Vallecillo v. United States Department of Housing & Urban Development

155 F. App'x 764
CourtCourt of Appeals for the Fifth Circuit
DecidedNovember 22, 2005
Docket05-50238
StatusUnpublished
Cited by14 cases

This text of 155 F. App'x 764 (Vallecillo v. United States Department of Housing & Urban Development) is published on Counsel Stack Legal Research, covering Court of Appeals for the Fifth Circuit primary law. Counsel Stack provides free access to over 12 million legal documents including statutes, case law, regulations, and constitutions.

Bluebook
Vallecillo v. United States Department of Housing & Urban Development, 155 F. App'x 764 (5th Cir. 2005).

Opinion

PER CURIAM: *

The question presented in this case is whether the district court erred in granting summary judgment for Defendant-Appellee United States Department of Housing & Urban Development (“HUD”) on Plaintiff-Appellant Peter Vallecillo’s hostile work environment and constructive discharge claims under 42 U.S.C. § 2000(e) et seq. (“Title VII”). Because we find that summary judgment was properly granted, we AFFIRM the district court’s ruling.

*765 I. BACKGROUND

HUD hired Peter Vallecillo as a Community Builder (“CB”) Fellow in September 1998. The CB program employed 400 professionals from an applicant pool of over 8,000 in order to provide out-reach services and foster community and economic development in approximately 81 HUD regions. After candidates were selected, HUD’s Human Resources Department, pursuant to Office of Personnel Management guidelines, reviewed each contender’s prior experience and recommended a salary grade level of either GS-13, GS-14, or GS-15.

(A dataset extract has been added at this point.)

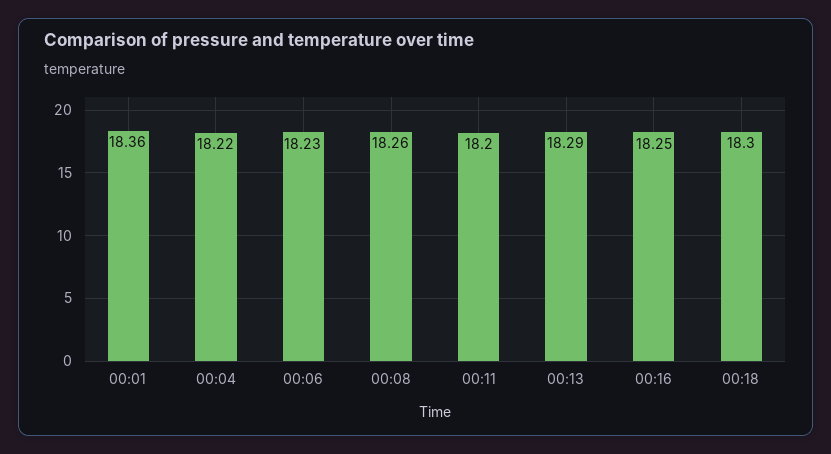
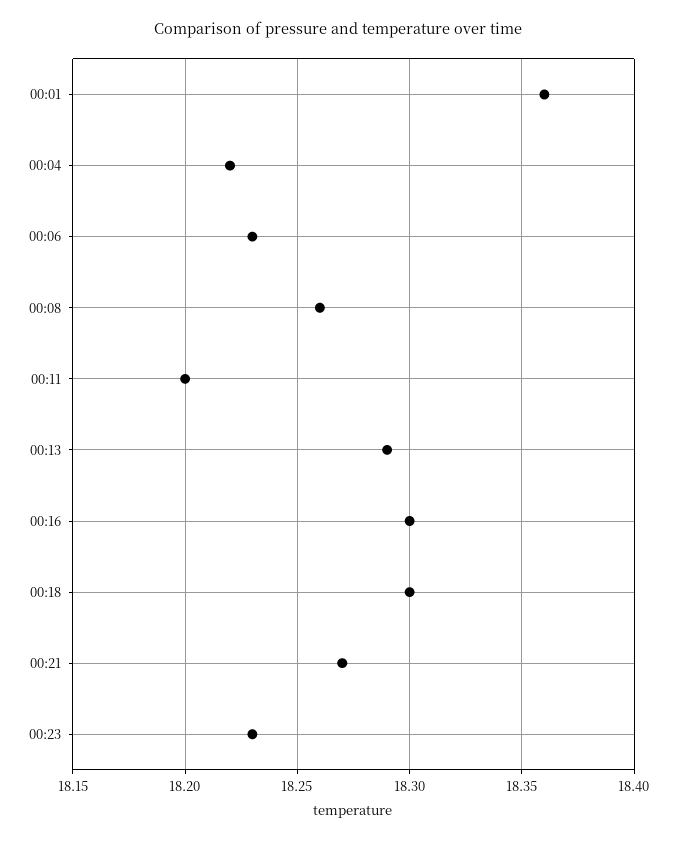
00:16: 18.25 -> 18.3
00:21: none -> 18.27
00:23: none -> 18.23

HUD offered Vallecillo a CB fellowship position, which he accepted, starting at the GS-13 level. Beginning early in his tenure, and continuing throughout the duration of his employment, Plaintiff-Appellant complained that Hispanics were underrepresented in the CB program and that they were paid less than Caucasian and African-American employees. Vallecillo argues that after he questioned HUD’s employment practices, he experienced problems with his own employment with the department.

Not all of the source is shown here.